State the number of lines with "none" in the listing, leaving out everything else.

INPUT FOR THIS TASK |
• • • •
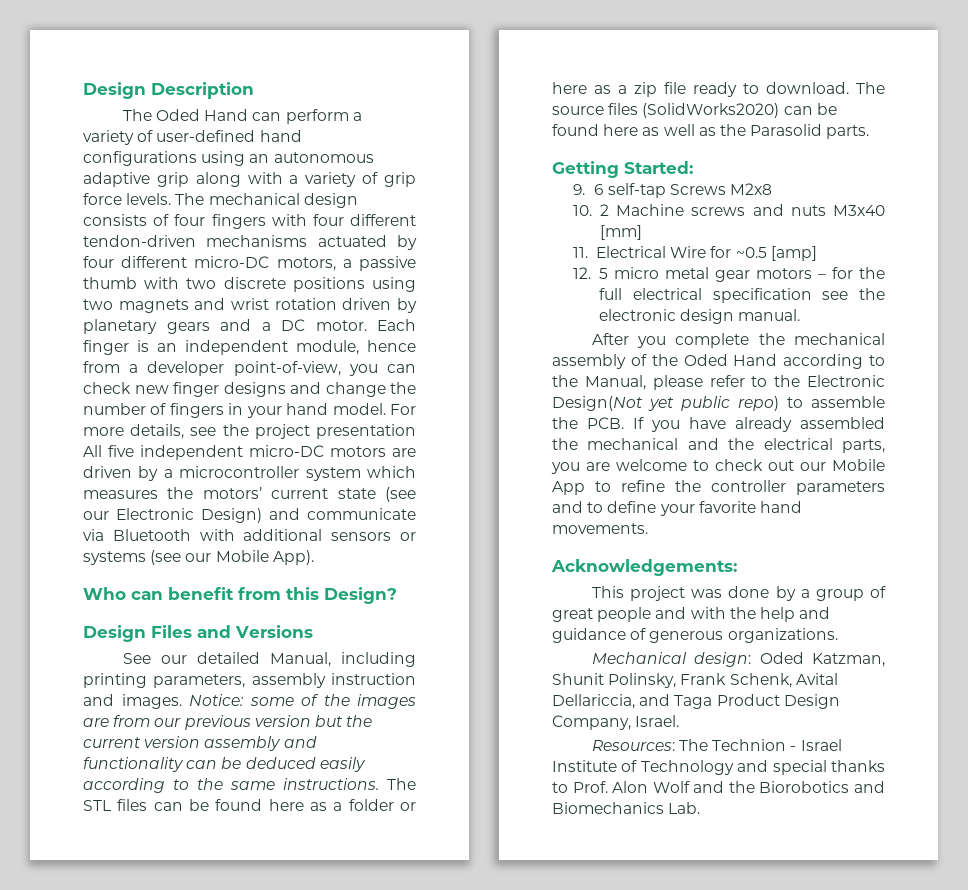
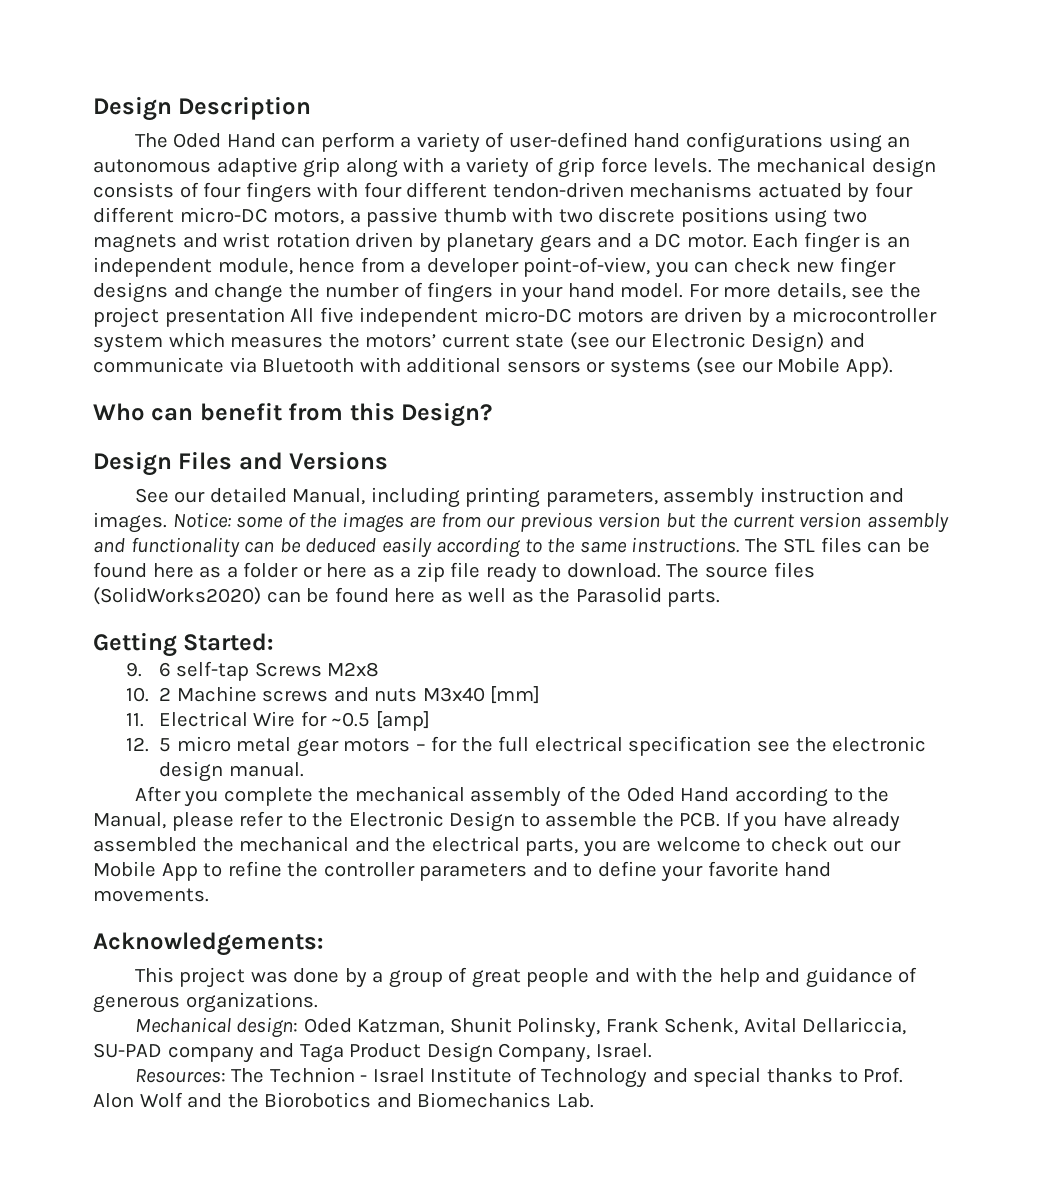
[552,396,779,411] Design(Not yet public repo) -> [449,811,516,832] Design
(635, 701) none -> [93,1043,254,1063] SU-PAD company

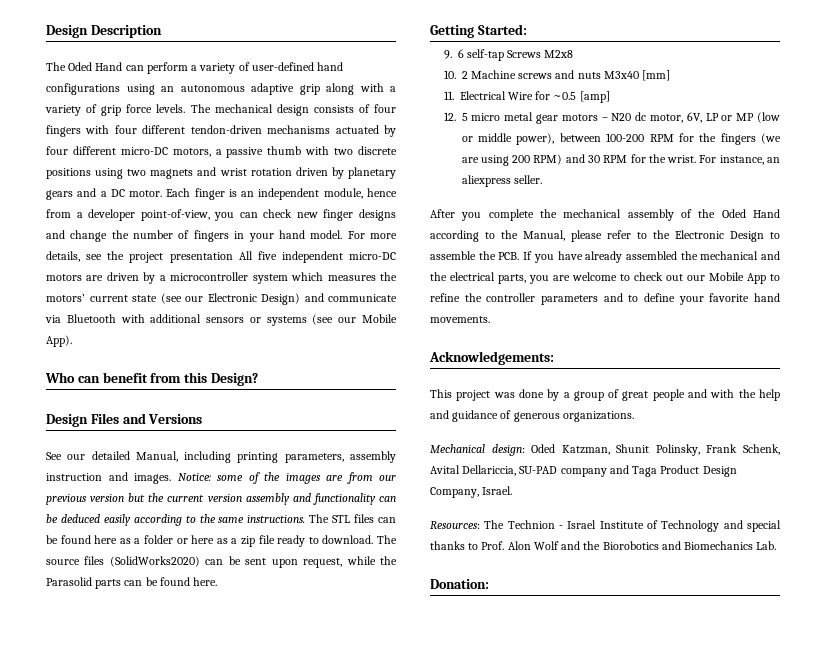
[334,587,721,607] found here as well as the Parasolid parts. -> [245,556,397,568] [46,577,218,589] sent upon request, while the Parasolid parts can be found here.
[431,736,927,756] [159,761,304,782] for the full electrical specification see the electronic design manual. -> [611,112,780,123] [461,133,781,145] [461,154,780,166] [461,175,542,187] N20 dc motor, 6V, LP or MP (low or middle power), between 100-200 RPM for the fingers (we are using 200 RPM) and 30 RPM for the wrist. For instance, an aliexpress seller.
(594, 1100) none -> [430,579,489,589] // Donation:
• • • •
WRITTEN SOLUTION | 2